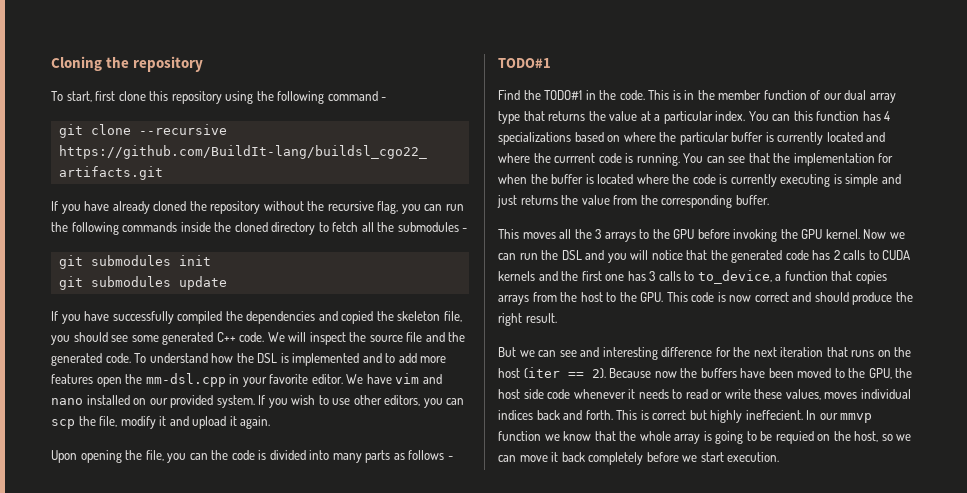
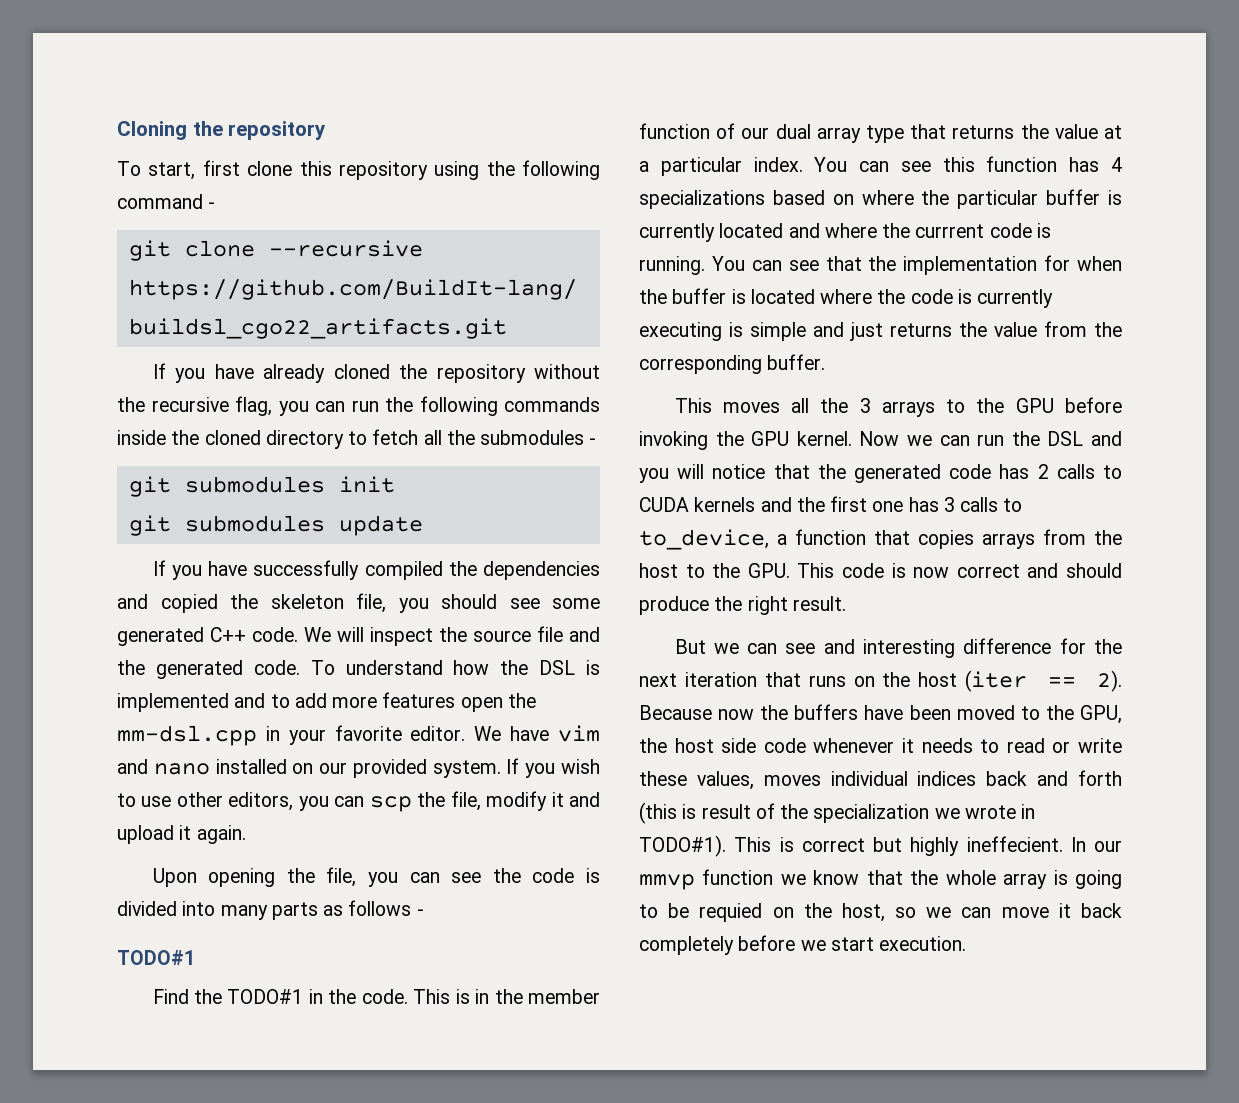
- Upon opening the file, you can the code is divided into many parts as follows -
+ Upon opening the file, you can see the code is divided into many parts as follows -
- You can this function has 4 specializations based on where the particular buffer is currently located and where the currrent code is running.
+ You can see this function has 4 specializations based on where the particular buffer is currently located and where the currrent code is running.
- Because now the buffers have been moved to the GPU, the host side code whenever it needs to read or write these values, moves individual indices back and forth.
+ Because now the buffers have been moved to the GPU, the host side code whenever it needs to read or write these values, moves individual indices back and forth (this is result of the specialization we wrote in TODO#1).

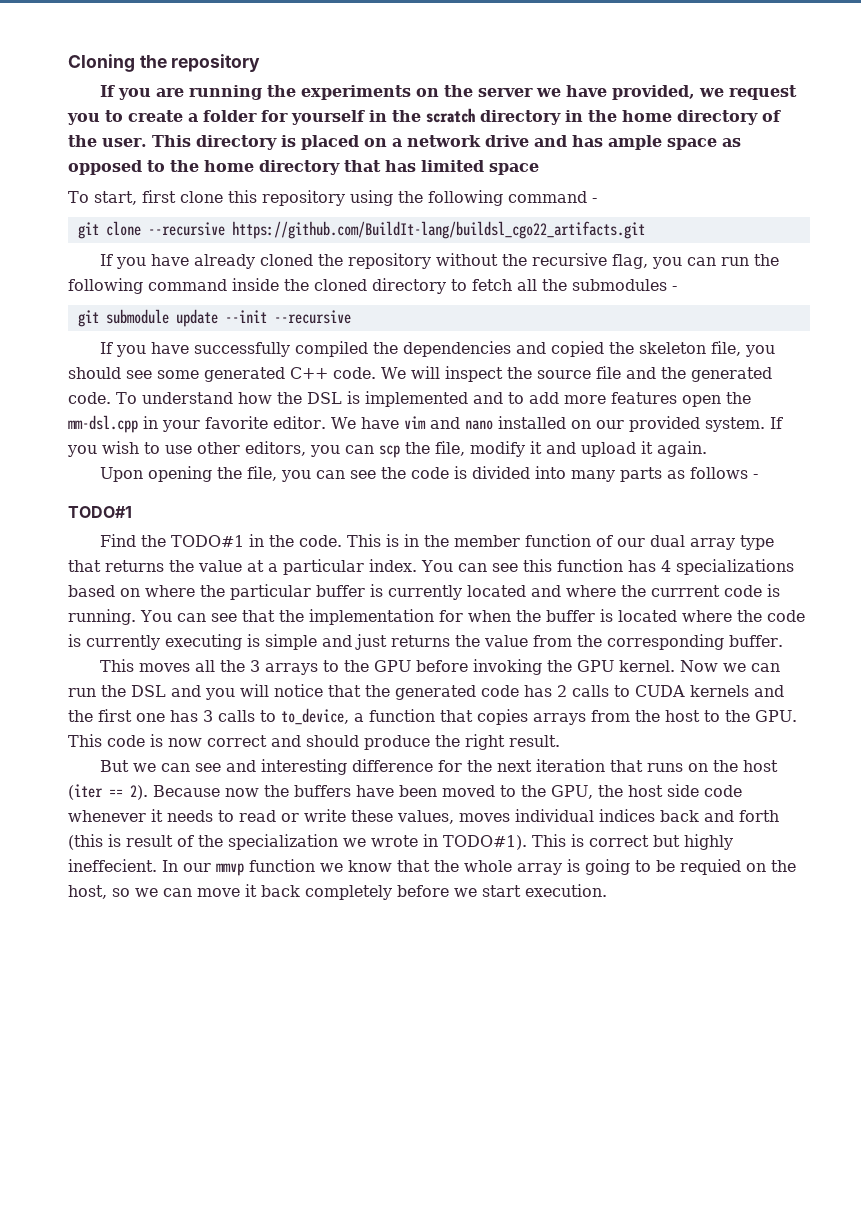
+ If you are running the experiments on the server we have provided, we request you to create a folder for yourself in the scratch directory in the home directory of the user. This directory is placed on a network drive and has ample space as opposed to the home directory that has limited space
- If you have already cloned the repository without the recursive flag, you can run the following commands inside the cloned directory to fetch all the submodules -
+ If you have already cloned the repository without the recursive flag, you can run the following command inside the cloned directory to fetch all the submodules -
- git submodules init
- git submodules update
+ git submodule update --init --recursive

■ What is being asked ■
From the material above, copy every line that has the word "many" in it.

■ Answer to this task ■
- Upon opening the file, you can the code is divided into many parts as follows -
+ Upon opening the file, you can see the code is divided into many parts as follows -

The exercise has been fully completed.